Assignment: Drop the images. Copy every line below character for character.

[Revision comparison data]

'''

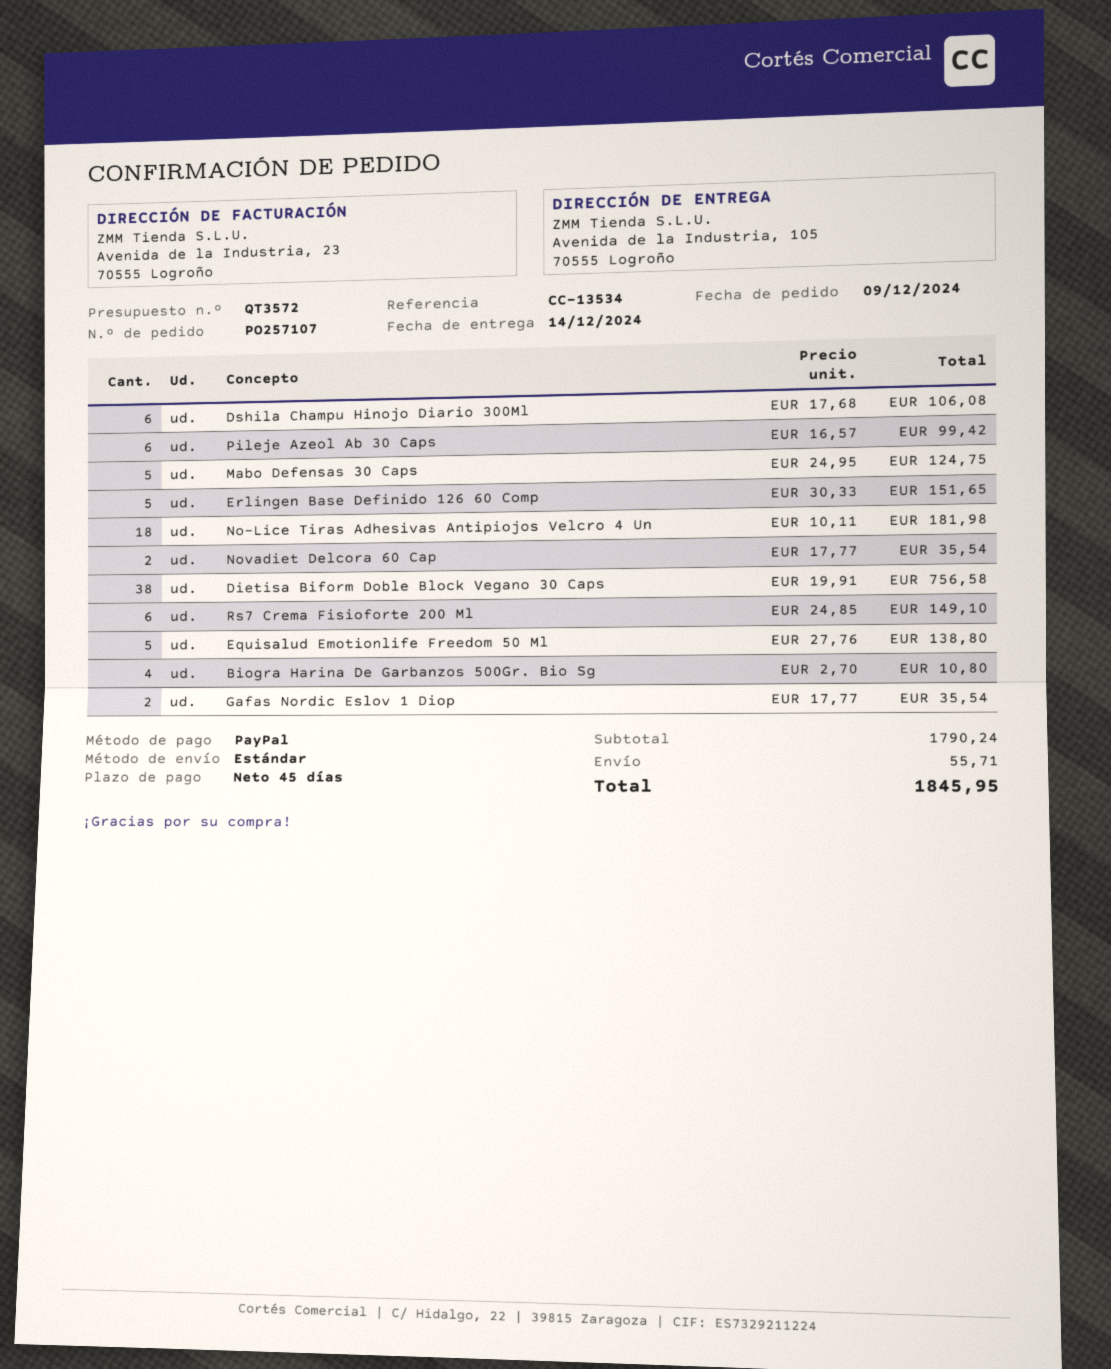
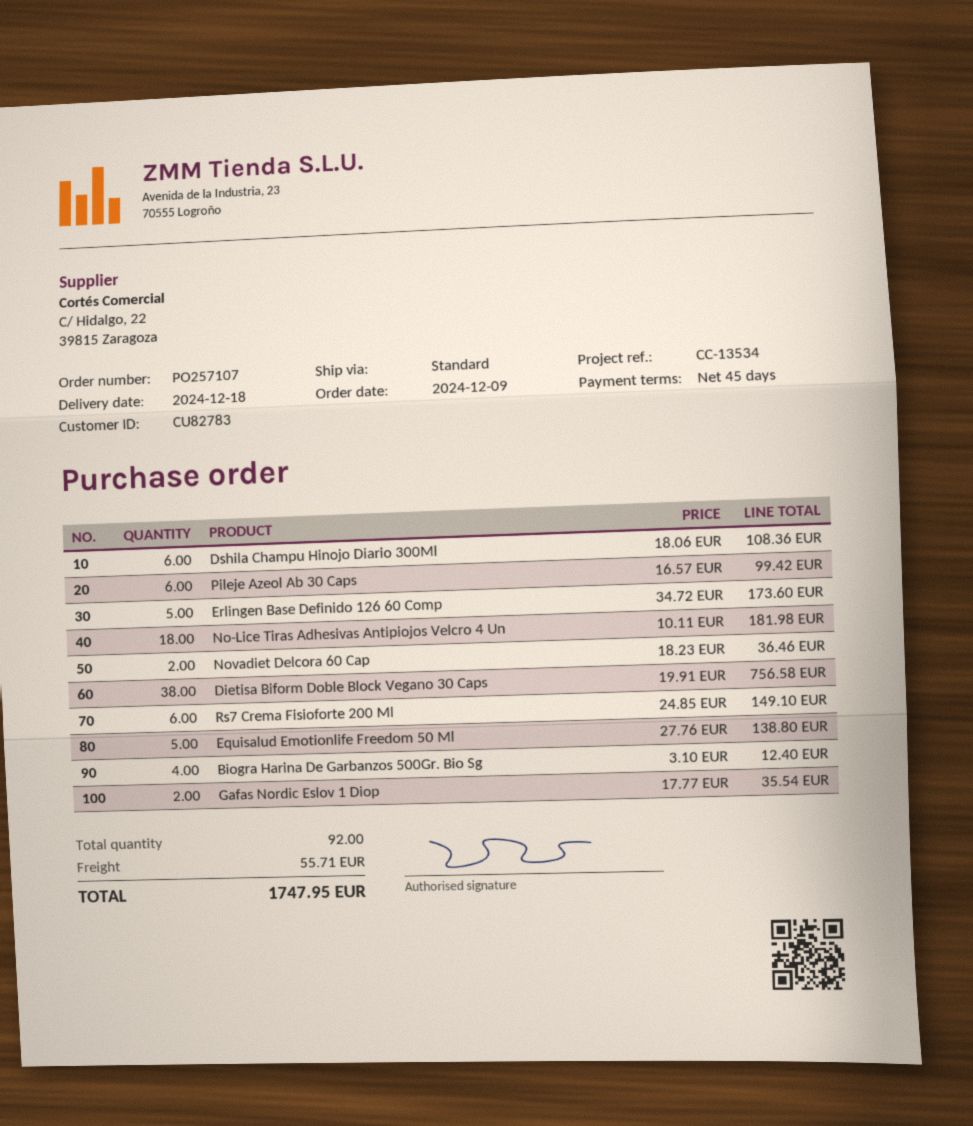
delivery date: 2024-12-14 -> 2024-12-18
Dshila Champu Hinojo Diario 300Ml: 6 x 17.68 = 106.08 -> 6 x 18.06 = 108.36
Mabo Defensas 30 Caps: 5 x 24.95 = 124.75 -> none
Erlingen Base Definido 126 60 Comp: 5 x 30.33 = 151.65 -> 5 x 34.72 = 173.60
Novadiet Delcora 60 Cap: 2 x 17.77 = 35.54 -> 2 x 18.23 = 36.46
Biogra Harina De Garbanzos 500Gr. Bio Sg: 4 x 2.70 = 10.80 -> 4 x 3.10 = 12.40
total: 1845.95 -> 1747.95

'''

Task answer:
delivery date: 2024-12-14 -> 2024-12-18
Dshila Champu Hinojo Diario 300Ml: 6 x 17.68 = 106.08 -> 6 x 18.06 = 108.36
Mabo Defensas 30 Caps: 5 x 24.95 = 124.75 -> none
Erlingen Base Definido 126 60 Comp: 5 x 30.33 = 151.65 -> 5 x 34.72 = 173.60
Novadiet Delcora 60 Cap: 2 x 17.77 = 35.54 -> 2 x 18.23 = 36.46
Biogra Harina De Garbanzos 500Gr. Bio Sg: 4 x 2.70 = 10.80 -> 4 x 3.10 = 12.40
total: 1845.95 -> 1747.95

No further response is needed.